Калуга Первая. Книга-спектр - стр. 29
Устроилась человеком-дворником, квартиру выделили кем-то брошенную, но зато трехкомнатушечную. В подвальном помещении дома номер пять при улице Привокзальной. Одна комнатка – коридор с трубами в теплой изоляции, кухонька есть с водой только холодной, чуланчик, выводящей в низкий тупичок и что-то бывшее проходное. Благодать! Хотя и без всякой там мещанской мебели.
Зажила Зинаида царицей. Ела и спала, когда хотела. Остатки друзей-соратников собрала, разговоры возобновила, участок мела, пиво с чаем пила, морем бредила. Свободной была.
Веселая девушка Зина. Энергия из нее так и била. Унывать не любила и не могла. К искусствам всегда у нее тяга была. Картины рисовала, на гитаре играла, стихи сочиняла, замыслы прозаические вынашивала. Да что там! Иронией и сарказмом мужчин подкашивала. И один из таких подкошенных, совершеннейший блондин, подступил и сказал: «Зин, выходи за меня, вот я весь – таковский!» Но Зина бровью не вела – ждала.
Были дела! Кого только ей судьба не подбрасывала – изредка, но зато надолго запоминались. И ее забыть не могли, если и порывались. Девочек разных, суть-дорогу потерявших, честь девичью растрепавших, Зина к красоте призывала, по жизни с шутками вела, с собой в искусство увлекала. Была одна прибаутка: «Маразм крепчал!» – и жутко не было уже, и пела Зина в неглиже: «Вседержатель моей души!» – хоть плачь, хоть смейся, хошь – пляши.
И пронесся обманщик он – «гроза мужей», «Наполеон». Что тут творилось! Зине всё снилось: едут двое, смотрят лихо, детки, кресла, чисто, тихо…
Как у прочих – закруглилось дело ночью. Растворился идеал и умчался «гад», «нахал» жизни и сердца курочить Машам, Аням и всем прочим.

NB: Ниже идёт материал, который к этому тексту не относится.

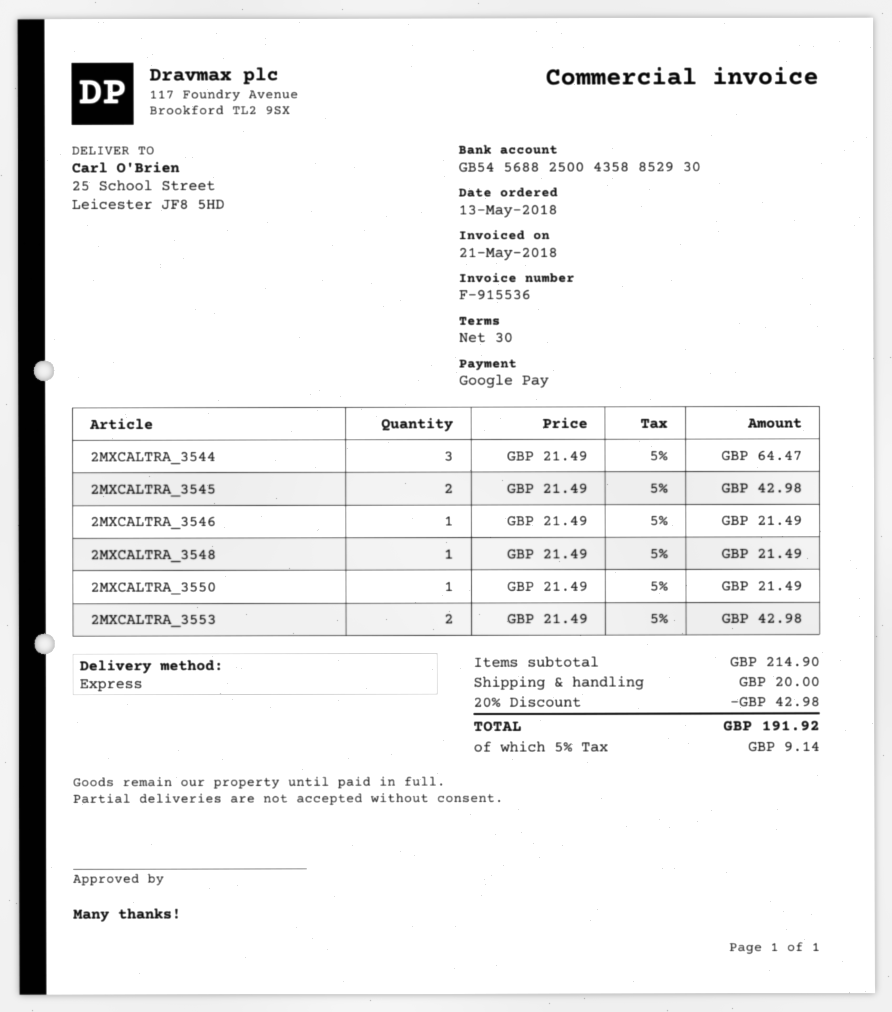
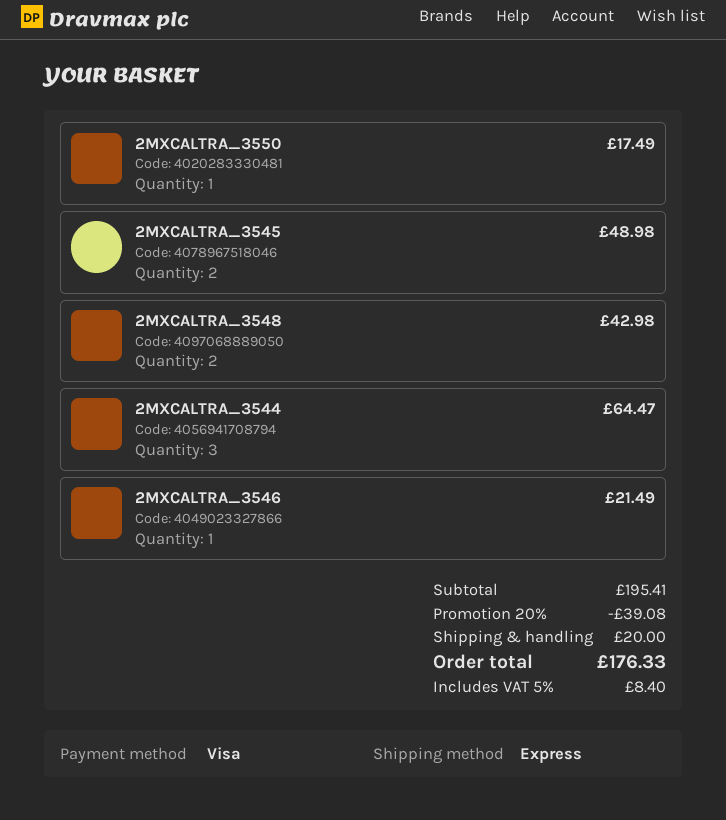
payment method: Google Pay -> Visa
2MXCALTRA_3545: 2 for 42.98 -> 2 for 48.98
2MXCALTRA_3548: 1 for 21.49 -> 2 for 42.98
2MXCALTRA_3550: 1 for 21.49 -> 1 for 17.49
2MXCALTRA_3553: 2 for 42.98 -> none
subtotal: 214.90 -> 195.41
discount: 20% = 42.98 -> 20% = 39.08
tax: 5% = 9.14 -> 5% = 8.40
total: 191.92 -> 176.33

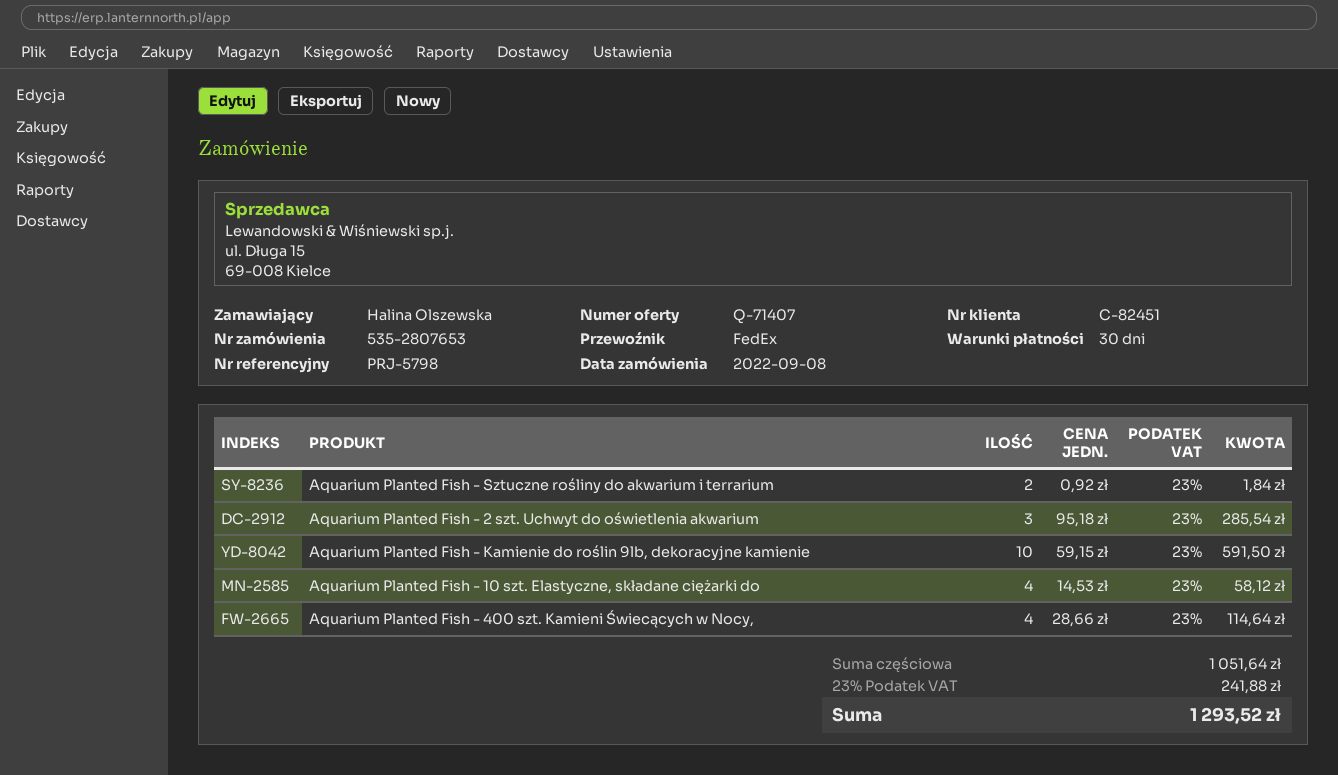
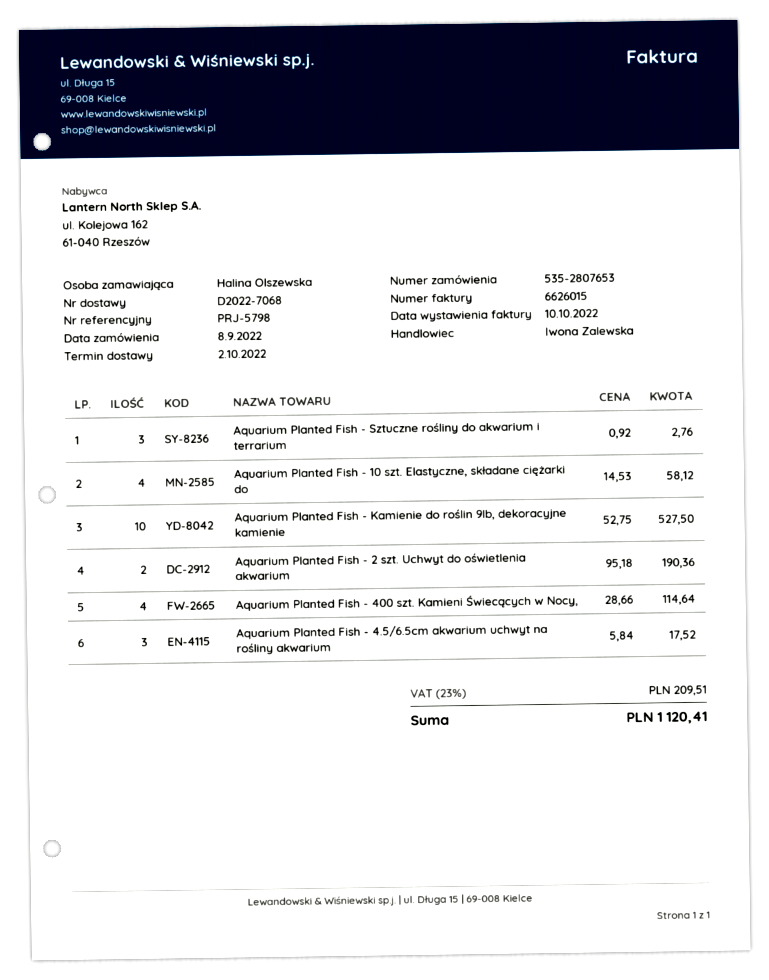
Aquarium Planted Fish - Sztuczne rośliny do akwarium i terrarium: 2 x 0.92 = 1.84 -> 3 x 0.92 = 2.76
Aquarium Planted Fish - 2 szt. Uchwyt do oświetlenia akwarium: 3 x 95.18 = 285.54 -> 2 x 95.18 = 190.36
Aquarium Planted Fish - Kamienie do roślin 9lb, dekoracyjne kamienie: 10 x 59.15 = 591.50 -> 10 x 52.75 = 527.50
Aquarium Planted Fish - 4.5/6.5cm akwarium uchwyt na rośliny akwarium: none -> 3 x 5.84 = 17.52
tax: 23% = 241.88 -> 23% = 209.51
total: 1293.52 -> 1120.41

Но не очень тосковала долго Зина. Появилася картина, где лукавит Магдалина. Ну и Саша. Был Евгений. Чтобы Зина на колени перед скукой и тоской встала бы? Нет, мир людской! Зина крыс, вон, не боится. У нее их там роится двести штук, а, может, триста – под звучанье Баха, Листа, переборы гитаристы Димки-лирика и Шуры – впечатлительной натуры.
«Муры-муры» – завела она котят. Плохо, что везде лежат, гадят, лазают и просят кушать. Ну а в остальном – очень милый Зинин дом.
Вот Радж ворвался в жизнь ее, как море в жадную душу поэта, как песня, как раннее лето. Так все говорили про это.
Шла Зина с участка, где, как могла, вымела квартал, перекусить надумала, к лоточку подошла, взяла любимый свой беляш с начинкой океанскою, зубами белоснежными – раз – и челюсти задвигались, и сок желудочный опасный для женщины аппетит отгонял. А молодость, а город, а море близкое!
Не видела – не слышала – в замыслах романных утопала. Дерзко мечтала. Истину знала. Любому излагала. За два часа – «только вдвоем!» – ее бы на блюдечке поднесла без всяких интимных намеков. Философская душа, хоть в кармане ни шиша. Что за природа!..
Так шла, лиц не различая, весь мир вбирая, осмысляя, беляш дожевывая.
Вдруг рядом кто-то: «Теть, а, теть, дай рубль песенку спою!» – и дергал Зину за полу юбчонки дворничьей, простой. Она взглянула и ей «ой!» – сказала мысль одна, и – «мой!» – воскликнула вторая. И вмиг вскипела кровь младая.
Он был точь-в-точь похожий на мечту, что тайно душу по ночам терзала. Все беляши ему отдала. Он ел их, юный, чернобровый, вот роста только… Ничего! Она давно уж не жар-птица, чтоб из-за этого рядиться. Он – покорится!